The school's former pupils – or "Old Ardinians" – include four Conservative MPs; satirist Ian Hislop; actor Terry-Thomas; Formula One World Champion Mike Hawthorn; author Neil Gaiman; Interscan inventor John Paul Wild; and Allard Motor Company founder Sydney Allard.

History
Ardingly College was founded as "St Saviour’s College", Shoreham, in 1858 by Canon Nathaniel Woodard whose aim was to provide education firmly grounded in the Christian faith.

St Saviour's College opened on 12 April 1858, occupying the New Shoreham buildings in the lee of the churchyard of St Mary de Haura which had been vacated by another Woodard School, Lancing College, when it moved to its permanent home in April 1858. The site at Shoreham however was never intended to be permanent and it was left to Woodard to scour the South of England for a suitable permanent location for St Saviour's School.

In 1861 Woodard came across the 196 acre (0.79 km²) Saucelands estate at the southern edge of Ardingly village, which was acquired in 1862 for £6,000. Woodard employed Richard Carpenter as the school's architect, and the foundation stone at Ardingly was laid on 12 July 1864 by Granville Leveson-Gower, 2nd Earl Granville. St Saviour's College moved to the partially completed site at Ardingly on 14 June 1870 when the new school was officially opened by the Bishop of Chichester, with the inaugural sermon delivered by Samuel Wilberforce.

Today Ardingly occupies a 420-acre (1.7 km²) site situated in an Area of Outstanding Natural Beauty. Ardingly is divided into three autonomous schools, comprising a Pre-Preparatory School catering for pupils aged 2½ –7, Junior School catering for pupils aged 7–13 and Senior School for pupils aged 13–18. Both Junior and Senior Schools accommodate boarders who make up the majority of the Senior School student population. All Junior and Senior School students are assigned to a boarding house in which boarders live and study and where day-pupils have study areas. In all, the college has approximately 750 pupils.  According to the Good Schools Guide 2008, Ardingly College has admitted more pupils this year than at any point in its history and places are at a premium.

The college's Combined Cadet Force was established in 1902 in the wake of the Second Boer War. Around 1,200 Old Ardinians went on to fight in the First World War, 146 of whom were killed, along with two former members of staff; their names are recorded on the war memorial in the college chapel. In addition, 88 Old Ardinians died in the Second World War; their names are recorded in a book of remembrance in the crypt and on the memorial board in the Under.

In 1958, the school celebrated its centenary. On 9 June 1958, as part of the celebrations, the Queen and the Duke of Edinburgh visited Ardingly. A stone plaque on the terrace parapet commemorates the visit, where she "beheld the view". Later that week, on 14 June 1958, the then Prime Minister, Harold Macmillan, visited the school to open the Centenary Building, which comprises the college cricket pavilion and upstairs Centenary Room.

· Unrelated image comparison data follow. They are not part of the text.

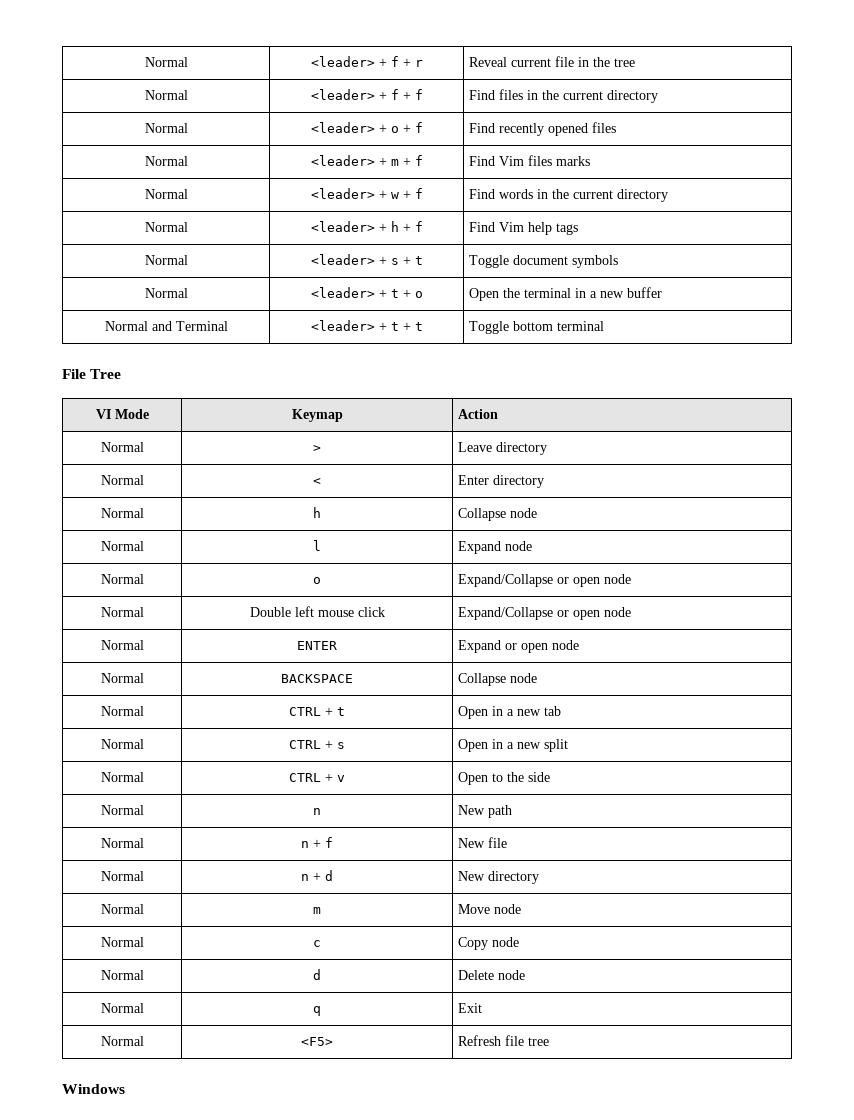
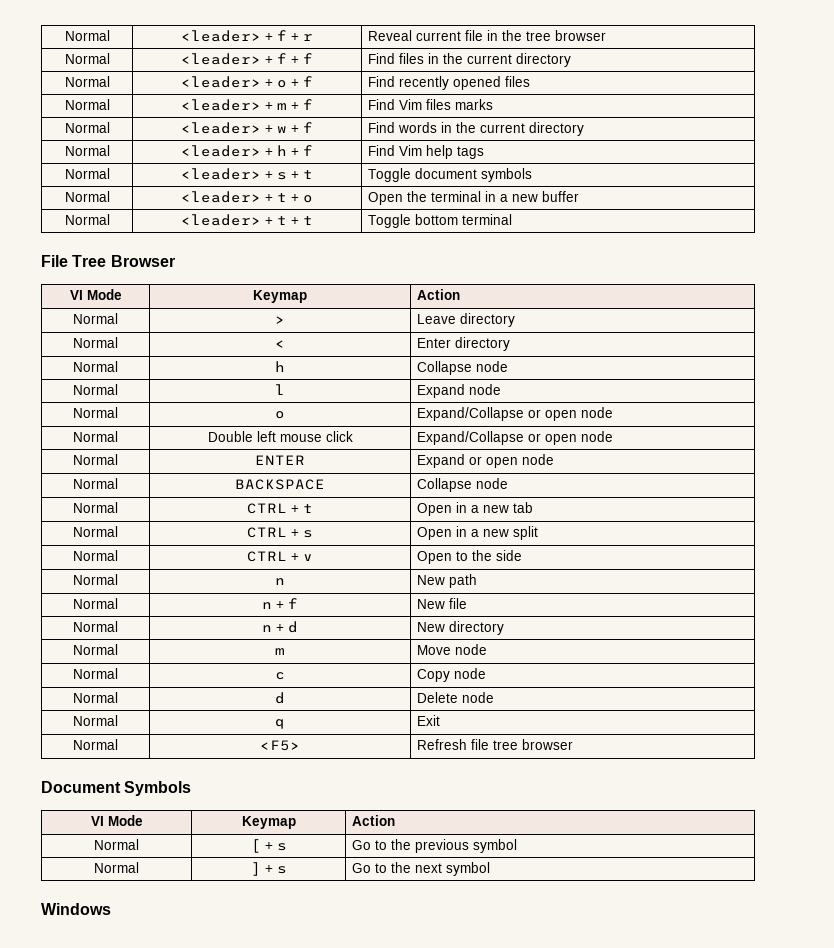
- Normal | <leader> + f + r | Reveal current file in the tree
+ Normal | <leader> + f + r | Reveal current file in the tree browser
- Normal and Terminal | <leader> + t + t | Toggle bottom terminal
+ Normal | <leader> + t + t | Toggle bottom terminal
- File Tree
+ File Tree Browser
- Normal | <F5> | Refresh file tree
+ Normal | <F5> | Refresh file tree browser
+ Document Symbols
+ VI Mode | Keymap | Action
+ Normal | [ + s | Go to the previous symbol
+ Normal | ] + s | Go to the next symbol

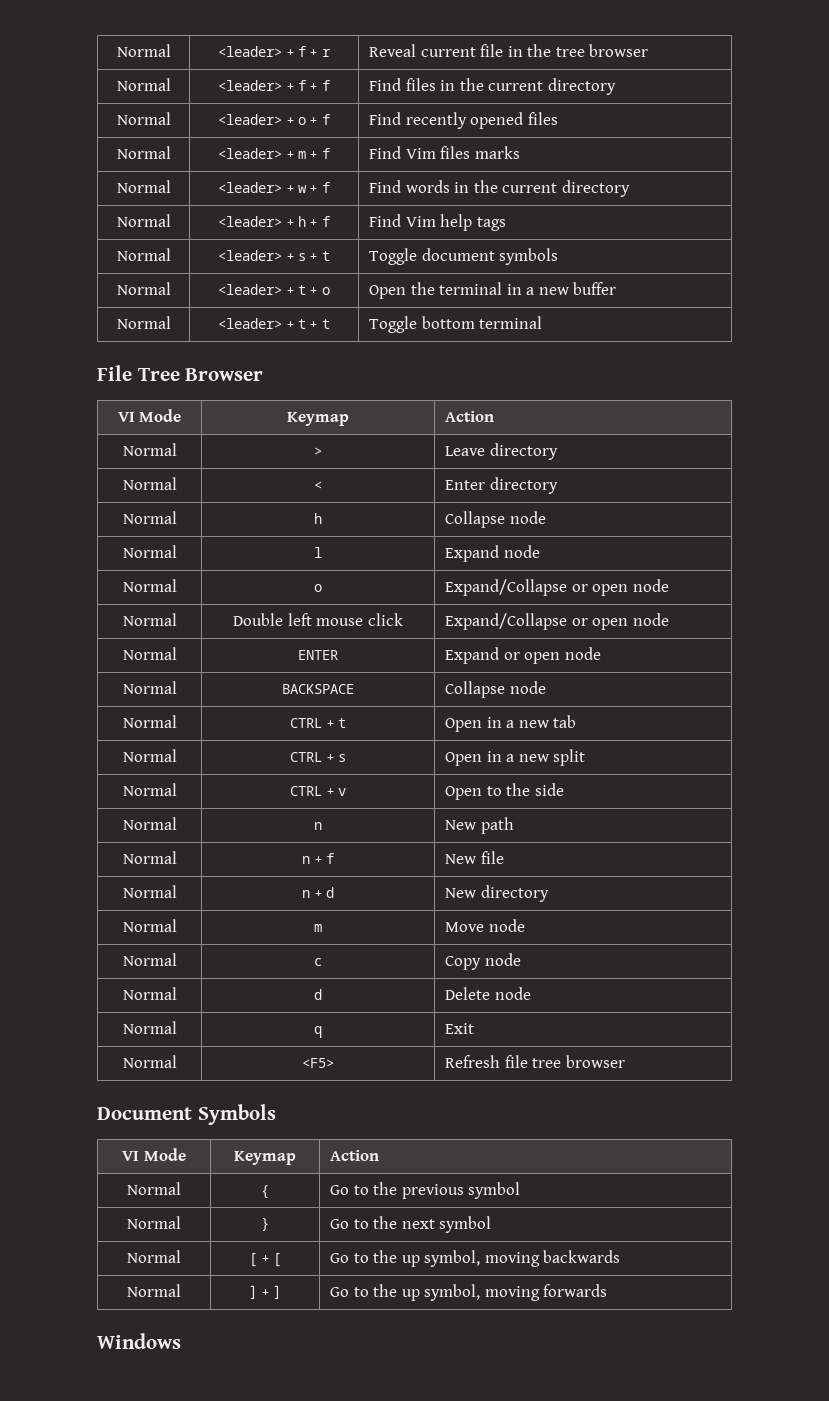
- Normal | [ + s | Go to the previous symbol
+ Normal | { | Go to the previous symbol
- Normal | ] + s | Go to the next symbol
+ Normal | } | Go to the next symbol
+ Normal | [ + [ | Go to the up symbol, moving backwards
+ Normal | ] + ] | Go to the up symbol, moving forwards

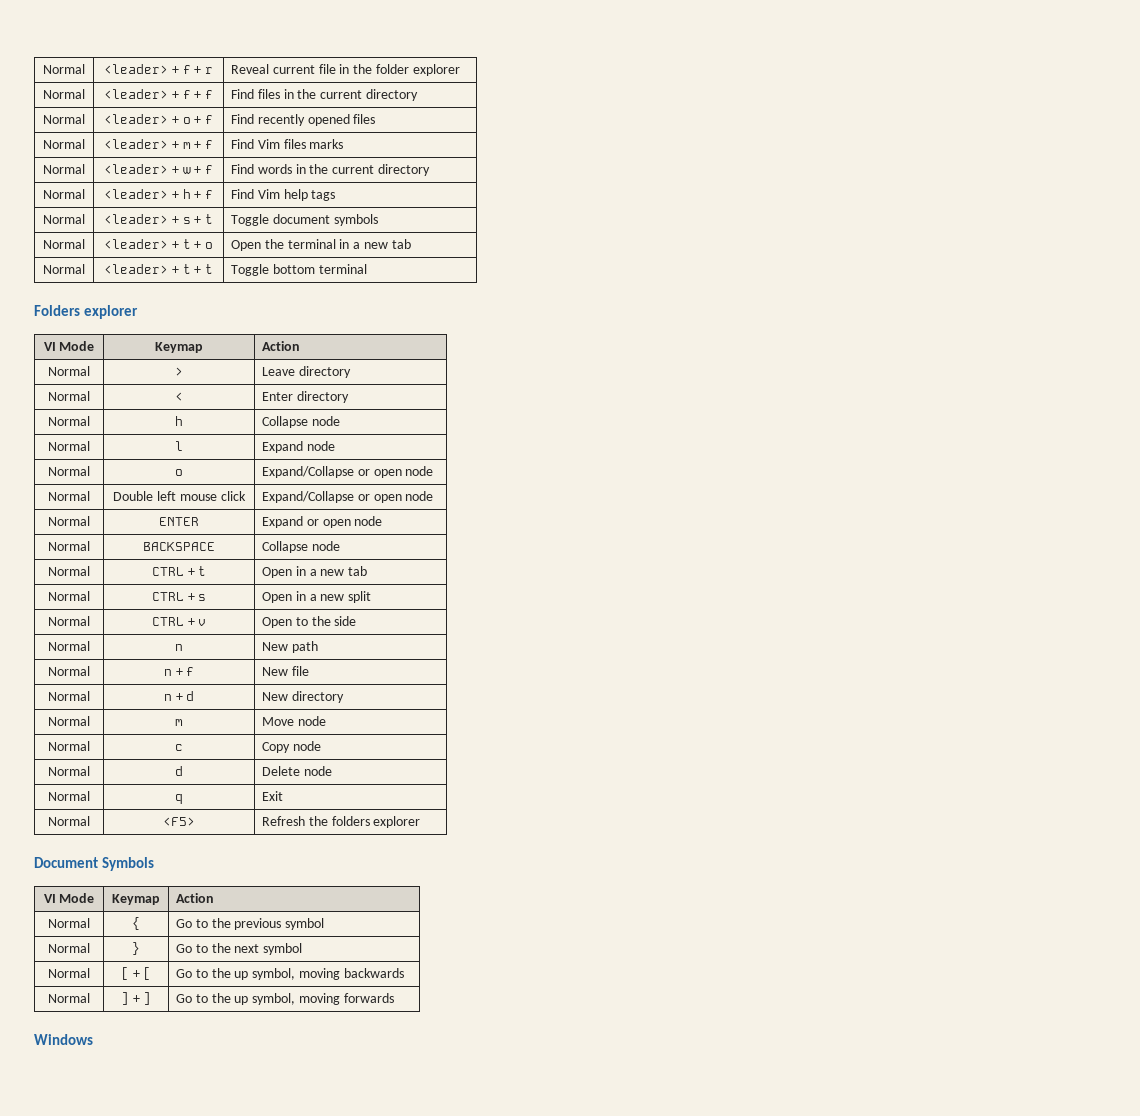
- Normal | <leader> + f + r | Reveal current file in the tree browser
+ Normal | <leader> + f + r | Reveal current file in the folder explorer
- Normal | <leader> + t + o | Open the terminal in a new buffer
+ Normal | <leader> + t + o | Open the terminal in a new tab
- File Tree Browser
+ Folders explorer
- Normal | <F5> | Refresh file tree browser
+ Normal | <F5> | Refresh the folders explorer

On 8 May 2008, the Duke of Kent visited Ardingly as part of its sesquicentenary celebrations and officially opened a new teaching block at the pre-preparatory school. According to a Freedom of Information Request the school withdrew from the Teacher’s Pension Scheme on the 31st December 2020.

School terms 

There are three academic terms in the year:
 The Michaelmas term, from early September to mid December. New pupils are now admitted only at the start of the Michaelmas Half, unless in exceptional circumstances.
 The Lent term, from mid-January to late March.
 The Trinity term, from late April to late June or early July.

Similarly, there are five academic years:
"Shell", pupils in their first year at Ardingly (year 9).
"Remove", pupils in their second year at Ardingly (year 10).
"Fifth", pupils in their third year at Ardingly (year 11).
"Lower Sixth", pupils in their fourth year at Ardingly (year 12) which start studying for their A levels or IB.
"Upper Sixth", pupils in their fifth and last year at Ardingly (year 13).

Academic

In 2021, 91% of GCSE entries were awarded A* or A grades. Since 2001 Ardingly has offered the International Baccalaureate Diploma Programme to sixth-formers in addition to traditional A-Levels. 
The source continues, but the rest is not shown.